Wednesday evening as I drove home from another productive day following an incredible job interview with Springfield School District 186, I was feeling pretty satisfied with life. I even rolled both windows down and enjoyed the breeze and noise during the sprint at 55 mph from Peoria Road to J. David Jones Parkway. During the 20 minute (total one-way trip time), I seriously considered, for the first time since getting behind the wheel, that the truck appeared to have air conditioning.  I did not suppose that the a/c actually WORKED. After all, there’s no driver’s side outside rear view mirror. That was knocked off by another driver, but it remains still intact though disconnected on the floor behind the bench seat. The windshield wipers don’t work, and the doors don’t lock.  And up to that moment, I really didn’t care whether the a/c worked or not.  As I slowed to 30 mph as I breezed by Oak Ridge Cemetery, tapping the brakes and coasting the rest of the way to the stop light proverbially in STOP mode at my arrival at North Grand, I wondered if the thing actually worked.  I cranked the dial to the full red, hit the full blower and was treated to a rush of air that resembled a Tsahara sunami (perhaps the other way around).  I figured it would take a few minutes for the cool to flow, so I endured the major heat . . . . . until it occurred to me that RED means HEAT, and the BLUE at the other end of the dial might mean COOL. I was correct. The cool began to flow, and I was in driver heaven.

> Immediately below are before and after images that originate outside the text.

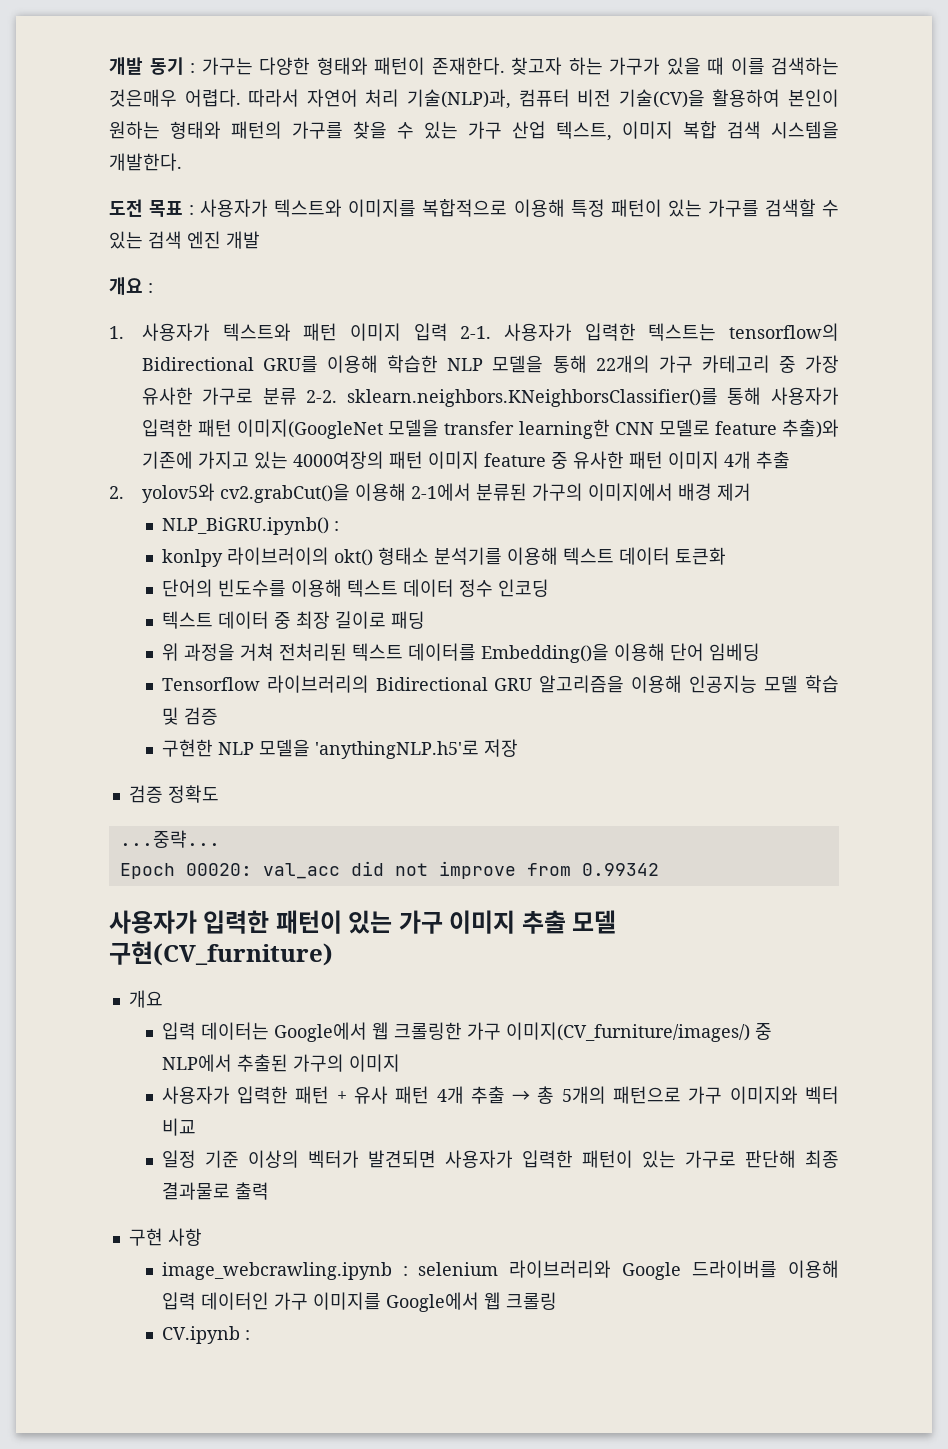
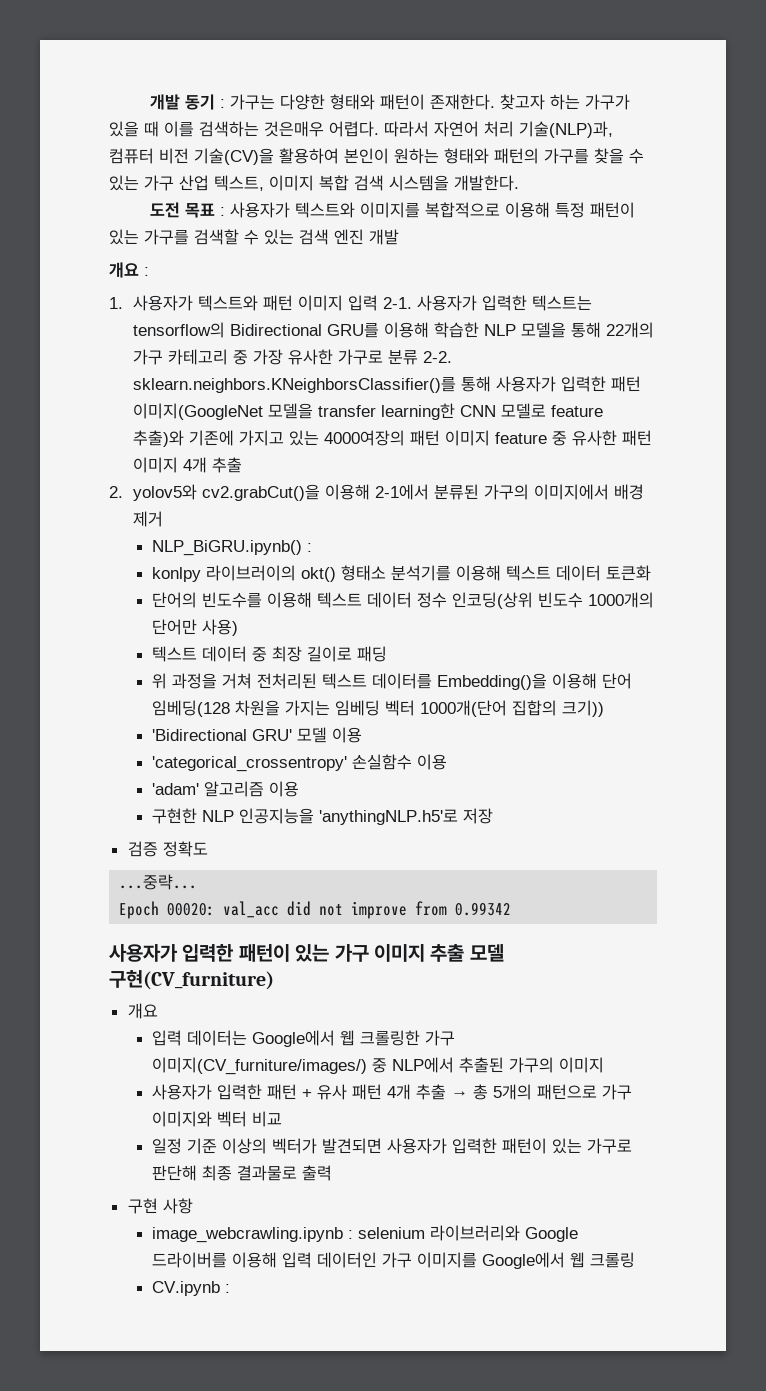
[497,579,549,597] 인코딩 -> [452,592,655,609] [152,619,239,636] 인코딩(상위 빈도수 1000개의 단어만 사용)
[708,643,760,661] [161,675,839,693] [161,707,218,725] 임베딩 // Tensorflow 라이브러리의 Bidirectional GRU 알고리즘을 이용해 인공지능 모델 학습 및 검증 -> [152,700,605,717] [152,727,363,743] [152,754,448,772] [152,781,300,797] 임베딩(128 차원을 가지는 임베딩 벡터 1000개(단어 집합의 크기)) // 'Bidirectional GRU' 모델 이용 // 'categorical_crossentropy' 손실함수 이용 // 'adam' 알고리즘 이용
[258,739,310,757] 모델을 -> [239,808,315,824] 인공지능을

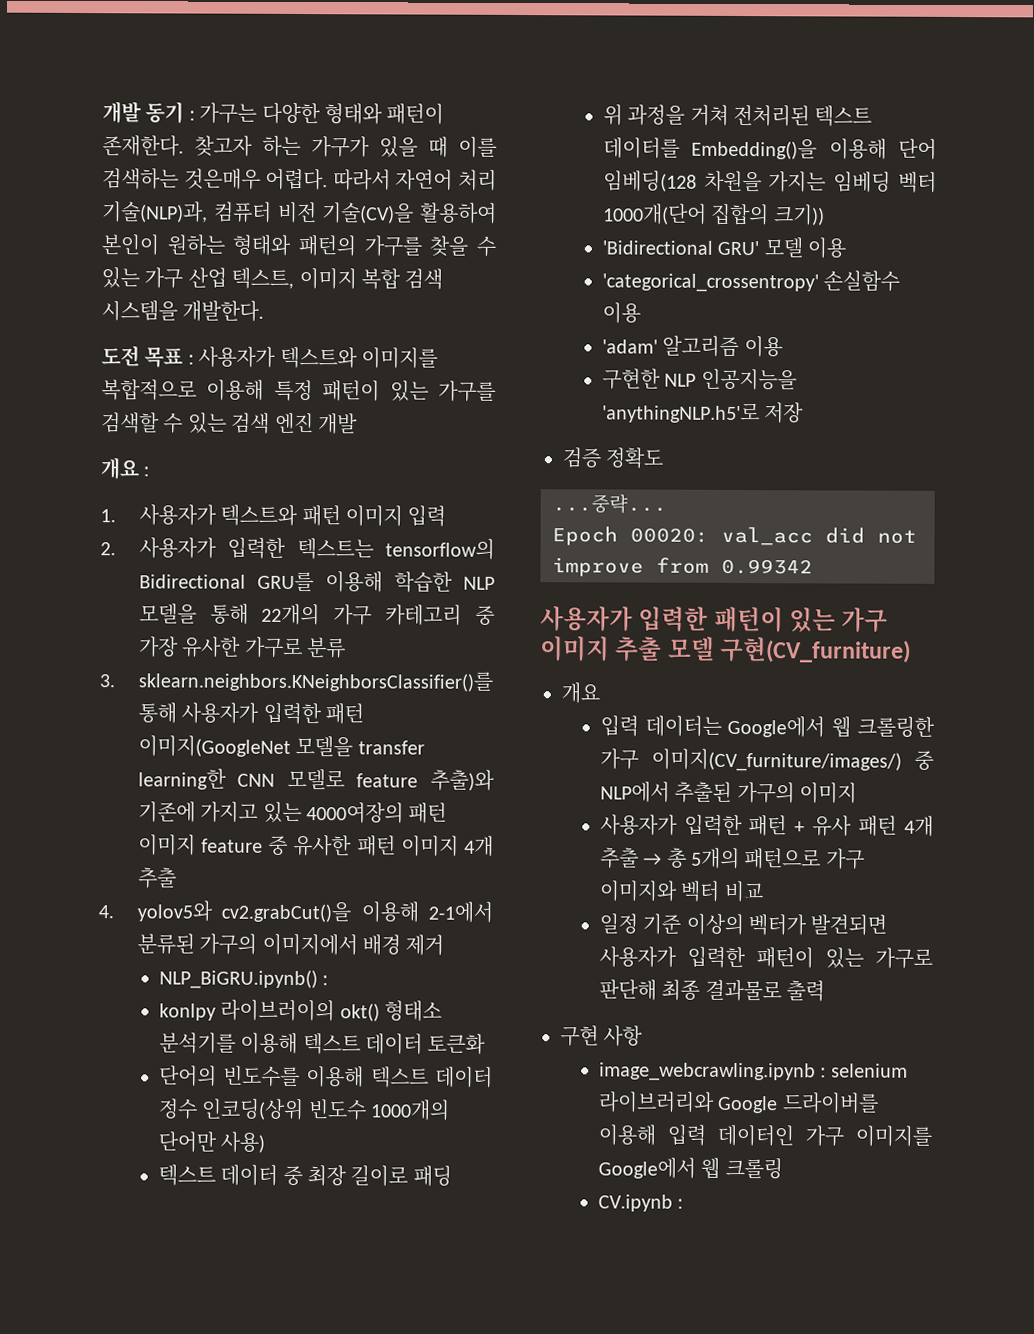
[383,297,413,309] 2-1. -> [100,542,116,556] // 2.
[423,351,453,363] 2-2. -> [99,674,115,688] // 3.
[109,486,123,498] 2. -> [98,905,114,919] 4.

Then  I began to think about the implications of air conditioning in a PICKUP TRUCK for goodness’ sake. Slowly it came to me that any man who drives a pickup truck, even a smaller model like the “Chevy” should be man enough to do it without the pansy-bottom sell-out to frikking AIR CONDITIONING.  I am a strong American male! What the fring-frang do I need with frikking air conditioning? What would Kevin Panting  or Mayor Davlin (both good gents) think if they happened to  pull up beside me in traffic and see me with the windows up and locked? They’d think I was losing my grip, my edge, my johnson, my personna, my joi d’ vivre and respect for the American Pickup Driver Code. They’d know I had become worse than a side-saddle rider of horses. (not that there’s anything . . .).  They’d know I had become a SOFTEE! 

The same doesn’t apply to drivers of cars, and I understand that.  I don’t quarrel with the point. If I were a driver of cars, I’d reach for the air conditioner control before I closed the door! But I was in a PICKUP, man.  I had considerations, man.

I turned off the a/c, rolled the windows down and had a lovely, breezy rest of journey home. After all, it was only 93 degrees Frikkinhot outside. And I was an American driver of a pickup.

This morning I had to buy stamps to mail a newsletter I produce for the Springfield Chapter Illinois Pilots Association.  The clock suggested I was going to be late for work if I stopped by the post office en route, so when I dashed out the front door into a wall akin to what Joseph Conrad described in Into the Heart of Darkness . . . . . . . . . . I decided it was time to be a frikkin SOFTEE and the usually-revered approval of Panting and Davlin be DASHED!

I spent more time waiting at stop lights than I did in motion as I  drove north on Ninth Street from the downtown post office.  Waiting for me was a showroom with ceiling fans a plenty and no air conditioning.  Engaging the  pickup truck a/c transcended SOFTEE. I frikking deserved cool air for as long as I could have it. There would be hours without it, so I’d get it while I could.

So here I sit in showroom solitude at The Granite Guy, listening to WUIS and enjoying the warm, gentle breeze.

It’s just like driving home last night.

Live long . . . . . .  and proper.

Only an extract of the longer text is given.